Question
Explain the series connection of capacitors.
✓
Answer
→As shown in fig. (a), two capacitors $C _1$ and $C _2$ are connected in series.
→The left plate of $C _1$ and the right plate of $C _2$ are connected to two terminals of a battery, and have charges $Q$ and $-Q$ on them, respectively.
→Consequently the right plate of $C _1$ has charge $-Q$ and left plate of $C_2$ has charge $Q$ induced on it.
→Like this, even though the capacitors may have different capacitance, the charge on them (the charge on each capacitor plate) is same.
→Suppose, the potential difference between two terminals of $C_1$ and $C_2$ is $V_1$ and $V_2$ respectively.

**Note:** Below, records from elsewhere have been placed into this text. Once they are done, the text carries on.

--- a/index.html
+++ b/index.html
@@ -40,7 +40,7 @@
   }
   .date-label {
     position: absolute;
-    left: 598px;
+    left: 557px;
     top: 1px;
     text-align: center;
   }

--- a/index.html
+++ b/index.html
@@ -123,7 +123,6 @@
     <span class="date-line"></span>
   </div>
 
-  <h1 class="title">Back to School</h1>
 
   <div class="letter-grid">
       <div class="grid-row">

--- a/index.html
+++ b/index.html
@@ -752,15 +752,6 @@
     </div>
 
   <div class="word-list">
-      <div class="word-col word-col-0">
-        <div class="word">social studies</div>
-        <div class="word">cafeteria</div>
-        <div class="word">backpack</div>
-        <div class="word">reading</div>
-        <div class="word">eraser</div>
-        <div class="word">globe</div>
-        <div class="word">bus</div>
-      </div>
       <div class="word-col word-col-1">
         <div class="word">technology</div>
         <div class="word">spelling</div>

→The total potential drop V across the combination will be :
$\begin{aligned}
V & = V _1+ V _2 \\
\text { but } C _1 & =\frac{ Q }{ V _1} \\
\therefore V _1 & =\frac{ Q }{ C _1}
\end{aligned}$
Similarly we get $V_2=\frac{Q}{C_2}$
$\begin{array}{l}
\therefore \text { From eq }{ }^{ n } \text { (1) } \\
V =\frac{ Q }{ C _1}+\frac{ Q }{ C _2} \\
\therefore \quad \frac{ V }{ Q }=\frac{1}{ C _1}+\frac{1}{ C _2} \\
\end{array}$
→Suppose, the equivalent capacitance for the given combination of capacitors is C , then,
$\begin{array}{l}
\therefore C =\frac{ Q }{ V } \\
\therefore \quad \frac{1}{ C }=\frac{ V }{ Q }
\end{array}\$
$\therefore$ From equation (2) and (3)
$\therefore \frac{1}{ C }=\frac{1}{ C _1}+\frac{1}{ C _2}$
→As shown in fig. (b), n capacitors are connected in series.

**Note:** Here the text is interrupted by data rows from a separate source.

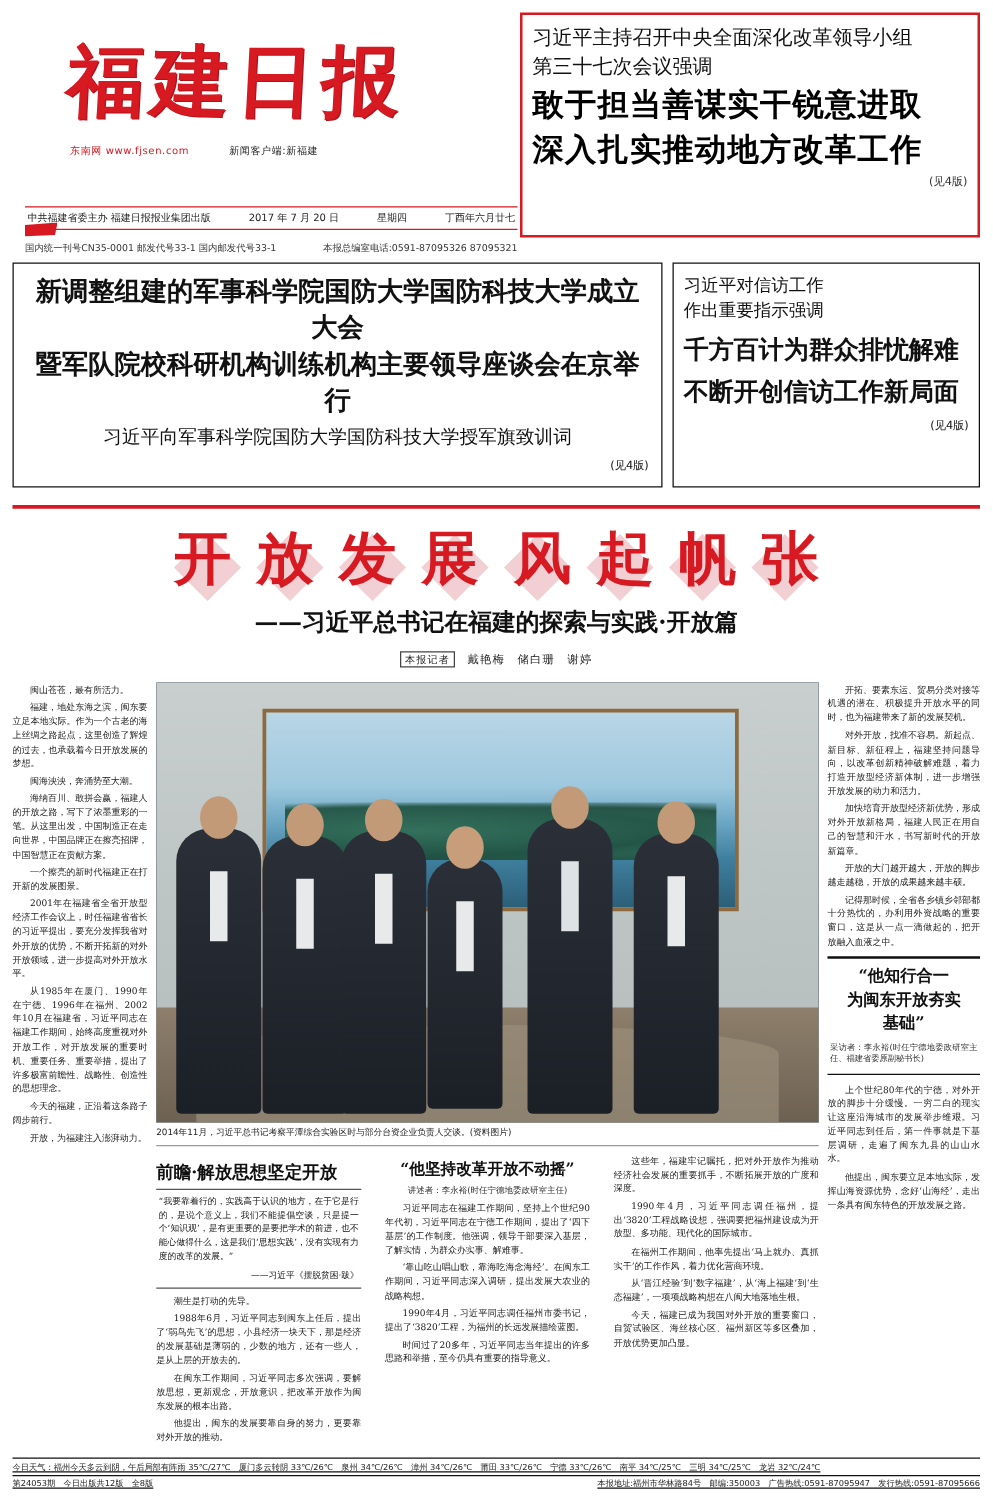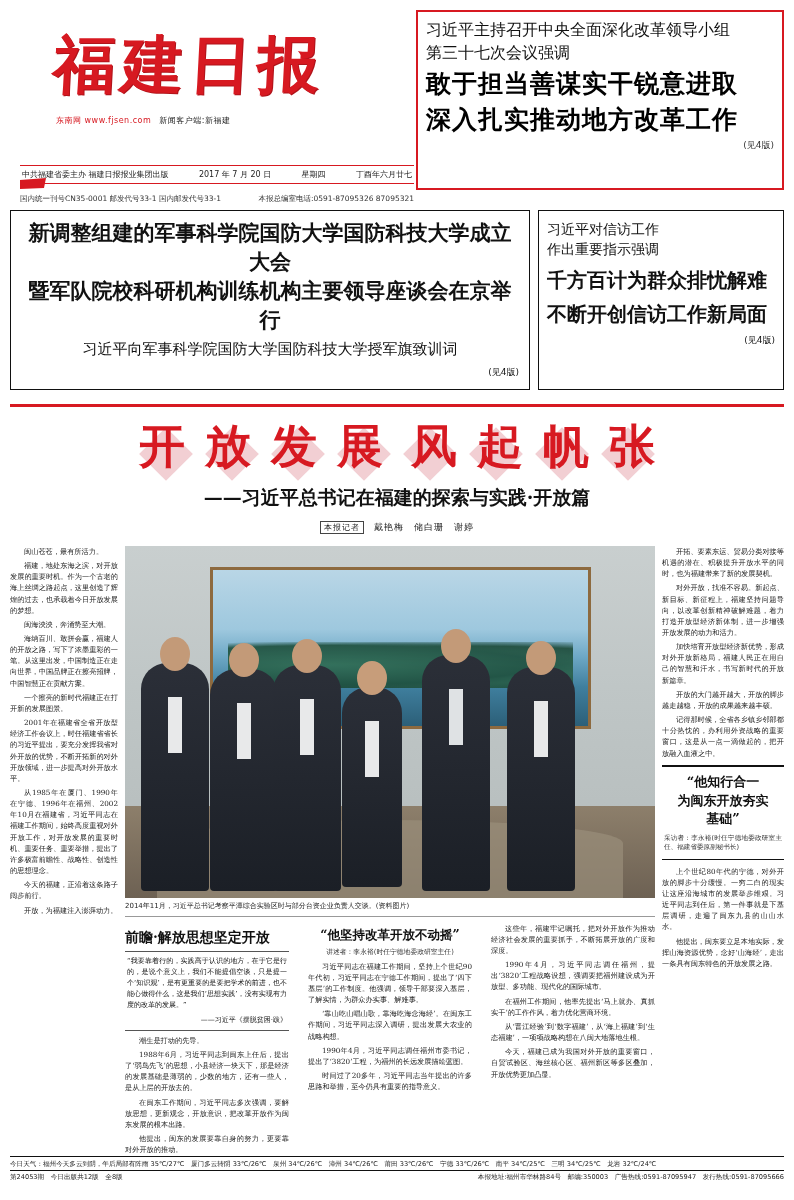--- a/index.html
+++ b/index.html
@@ -49,7 +49,7 @@
   .nameplate-sub {
     display: flex;
     align-items: center;
-    gap: 8px;
+    gap: 32px;
     font-size: 8px;
     color: #222;
     padding-left: 46px;

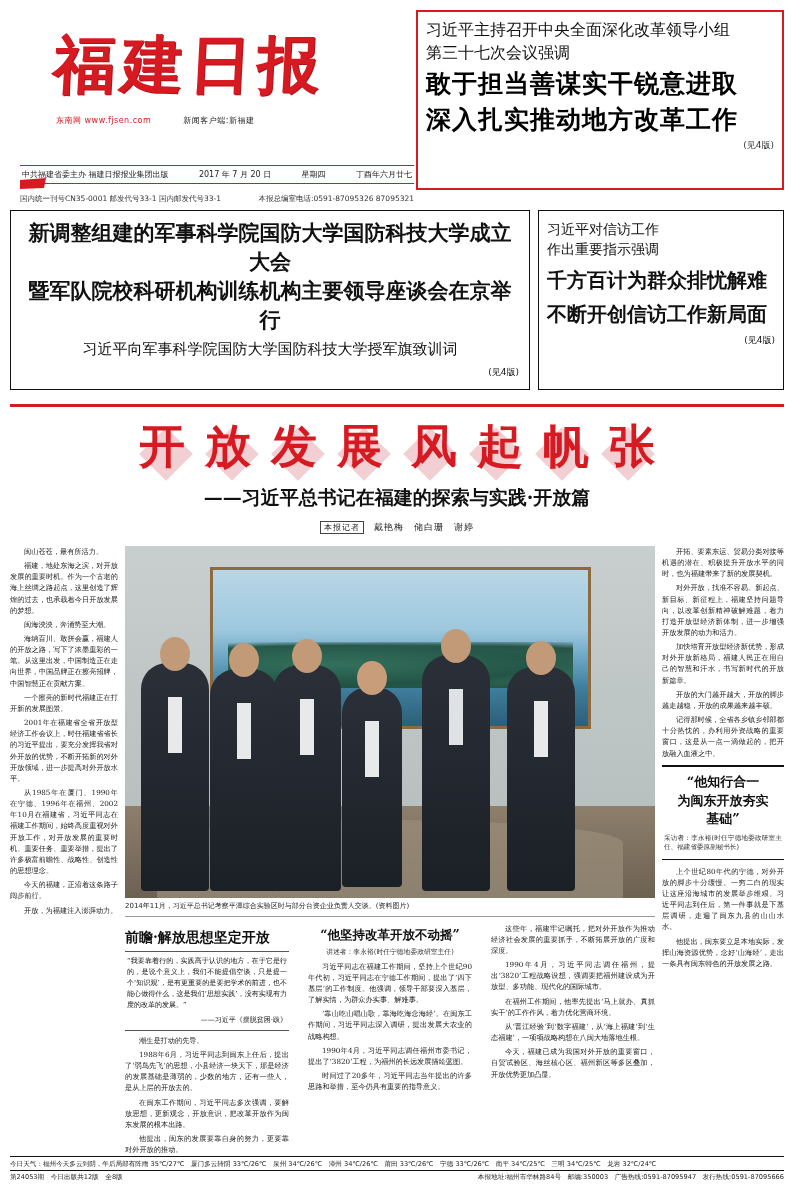--- a/index.html
+++ b/index.html
@@ -559,7 +559,7 @@
     <div class="col-narrow">
       <div class="cjk">
         <p>闽山苍苍，最有所活力。</p>
-        <p>福建，地处东海之滨，对开放发展的重要时机。作为一个古老的海上丝绸之路起点，这里创造了辉煌的过去，也承载着今日开放发展的梦想。</p>
+        <p>福建，地处东海之滨，闽东要立足本地实际。作为一个古老的海上丝绸之路起点，这里创造了辉煌的过去，也承载着今日开放发展的梦想。</p>
         <p>闽海泱泱，奔涌势至大潮。</p>
         <p>海纳百川、敢拼会赢，福建人的开放之路，写下了浓墨重彩的一笔。从这里出发，中国制造正在走向世界，中国品牌正在擦亮招牌，中国智慧正在贡献方案。</p>
         <p>一个擦亮的新时代福建正在打开新的发展图景。</p>

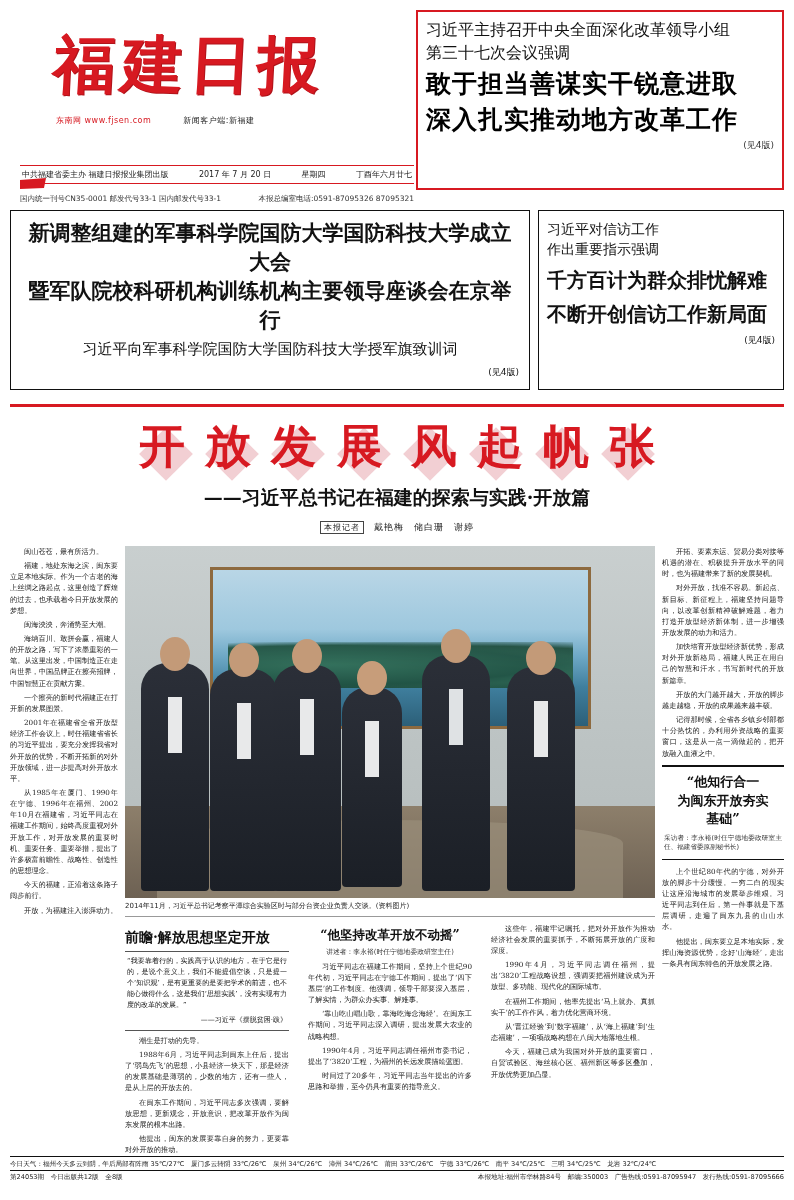--- a/index.html
+++ b/index.html
@@ -449,7 +449,8 @@
     position: absolute;
     left: 10px;
     right: 10px;
-    bottom: 18px;
+    bottom: 8px;
+    text-decoration: underline;
   }
   .footer-rule {
     border-top: 1px solid #111;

→Their capacitance are $C _1, C _2, C _3$ $C _n$ respectively. Electric charge on each of those, is Q .
→Suppose the p.d. across these capacitors, are $V _1$, $V _2, V_3 \ldots . V _n$
→The total p.d. of the series combination will be :
$\begin{aligned}
V & = V _1+ V _2+ V _3+\ldots .+ V _n \\
\therefore V & =\frac{ Q }{ C _1}+\frac{ Q }{ C _2}+\frac{ Q }{ C _3}+\ldots .+\frac{ Q }{ C _n} \\
\therefore \frac{ V }{ Q } & =\frac{1}{ C _1}+\frac{1}{ C _2}+\frac{1}{ C _3}+\ldots .+\frac{1}{ C _n}
\end{aligned}$
→Suppose, the equivalent (/ effective) capacitance for the given series combination of capacitors is C .
$\begin{array}{l}
\therefore C =\frac{ Q }{ V } \\
\therefore \frac{1}{ C }=\frac{ V }{ Q }
\end{array}$
→From equations (4) and (5),
$\therefore \frac{1}{ C }=\frac{1}{ C _1}+\frac{1}{ C _2}+\frac{1}{ C _3}+\ldots .+\frac{1}{ C _n}$
→Suppose, the capacitance of each capacitor is same.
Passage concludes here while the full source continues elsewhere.